Tu nais, un jour ou l’autre. Tu marches. Le trajet est périlleux. Tu ne relèves pas la tête. Tu devrais. Pour voir. Pour ne pas trébucher. Tu grandis. Tes pulsions te poussent à des actes inconsidérés. On te pardonne. Ta maladresse adolescente est une preuve de sincérité. Tu as de larges épaules et tu gagnes en assurance mais tu as tort de bousculer tes aînés au lieu de les laisser t’apprendre ce que tu ne sauras que tardivement.
Arrivé à l’âge adulte, tu cherches la perfection. Les défauts dans ton tissage te désespèrent. Tu mets du temps à comprendre que tu n’es pas Dieu, qu’il est inutile de chercher à triompher, et que les vainqueurs d’aujourd’hui seront les vaincus de demain.

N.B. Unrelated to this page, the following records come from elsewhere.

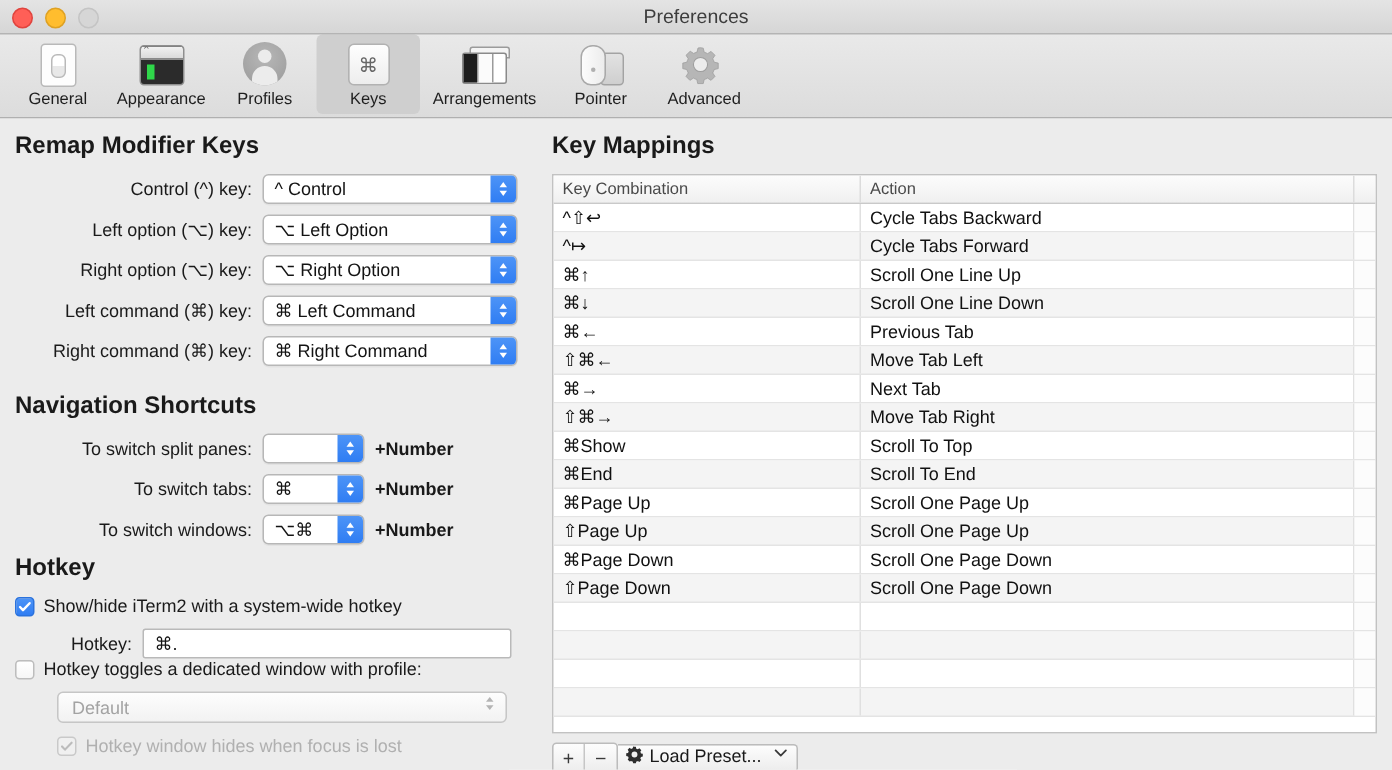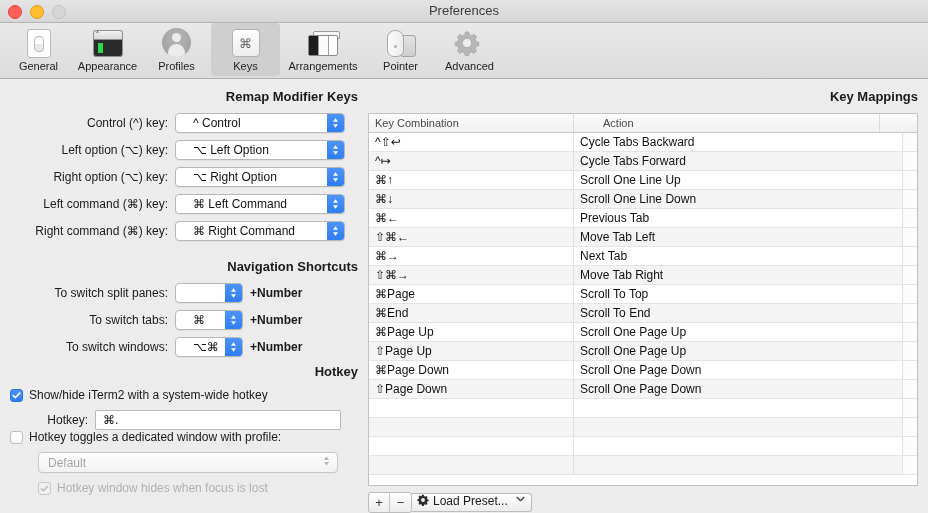--- a/index.html
+++ b/index.html
@@ -157,9 +157,8 @@
   .right-pane { flex: 1; padding: 10px 10px 0 10px; box-sizing: border-box; }
 
   .section-head {
-    font-size: 13px; font-weight: bold; color: #1a1a1a;
+    font-size: 16px; font-weight: bold; color: #1a1a1a;
     margin: 0 0 9px 0;
-    text-align: right;
   }
 
   .row {

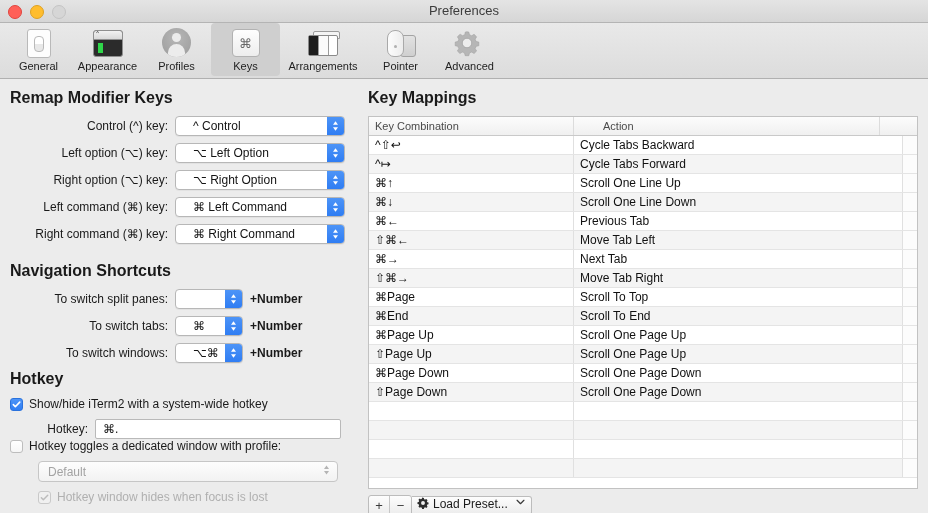--- a/index.html
+++ b/index.html
@@ -186,7 +186,7 @@
   }
   .select .val {
     font-size: 12px; color: #131313;
-    padding-left: 17px; white-space: nowrap;
+    padding-left: 7px; white-space: nowrap;
     flex: 1; overflow: hidden;
   }
   .select .stepper {

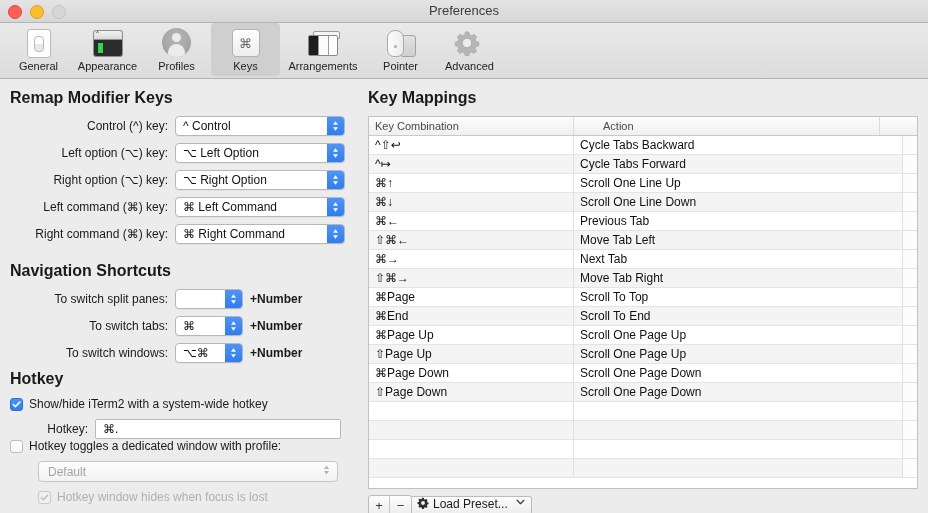--- a/index.html
+++ b/index.html
@@ -266,7 +266,6 @@
     background: linear-gradient(to bottom,#fcfcfc,#f0f0f0);
     border-bottom: 1px solid #c9c9c9;
     flex: 0 0 auto;
-    gap: 23px;
   }
   .thead .th {
     font-size: 11px; color: #4a4a4a;

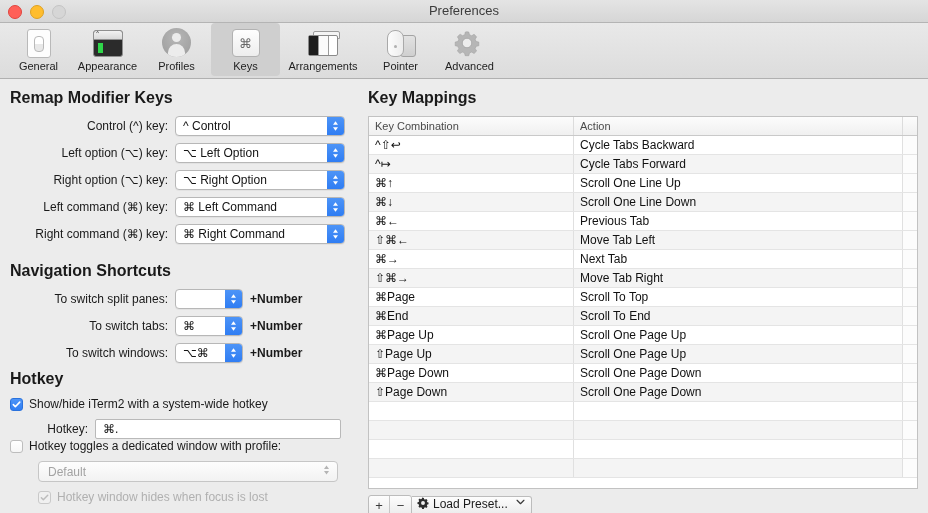--- a/index.html
+++ b/index.html
@@ -625,7 +625,7 @@
               <div class="td c3"></div>
             </div>
             <div class="trow">
-              <div class="td c1 mono-key">⌘Page</div>
+              <div class="td c1 mono-key">⌘Show</div>
               <div class="td c2">Scroll To Top</div>
               <div class="td c3"></div>
             </div>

Provocateur et sardonique, tu te tiens hors de la mêlée. Tu désires vivre librement. Prends garde ! En cherchant à fustiger les médiocres, tu le deviens. Tu te perds de vue. Tu deviens sombre et secret. Ris plutôt, dévoile tes attirances profondes. Qui se souciera de ta différence ? Au moins, tu seras toi-même et tu te reconnaîtras.
Les choses continuent, avec ou sans toi. Certains matins, le vide chevauche la brume des prairies. L’étau interne exprime ton jus de vie, ta sauce intime. Tu ressens le mal absolu. Euphorique de noirceur, la déréliction te gagne. Appâter les requins de ton propre cadavre serait une délivrance. La folie te joue son grand air.
On te soigne.
Les pilules roses étouffent la pieuvre bavarde nichée en ton cerveau. Tu te réveilles, à peine différent, soulagé de tes maux, intact de toute pensée essentielle. Tu as bu fleuves et mers, peint des yeux sur tes œillères, décroché la lune de sa patère.
La vie te reprend.
Tu t’es endurci puisque ta faiblesse n’a pas eu raison de toi. Pas question de disparaître sans connaître la vitesse et l’alcool. Toi qui étais devenu si prudent !
Épisodiquement, tu aimes un peu, beaucoup, tu te demandes. Difficile de savoir. L’amour n’aura pas ta peau. Tu veux survivre à tout prix et mourir de ton vivant. Ta vie résiste aux marchandages de la mort. Tu cherches des raisons d’espérer en lisant les textes sacrés. Pour un peu, tu prierais.
Éprouvées par la vie quotidienne, tes croyances se fanent. Tes convictions s’effacent.
Tu abordes le temps de la vieillesse. Tu maudis ta marche ralentie et la pitié que tu perçois chez les jeunes gens qui te bousculent. Que fais-tu donc dans leurs jambes ? Tu devrais te souvenir.
Tu deviens vraiment désinvolte, superflu.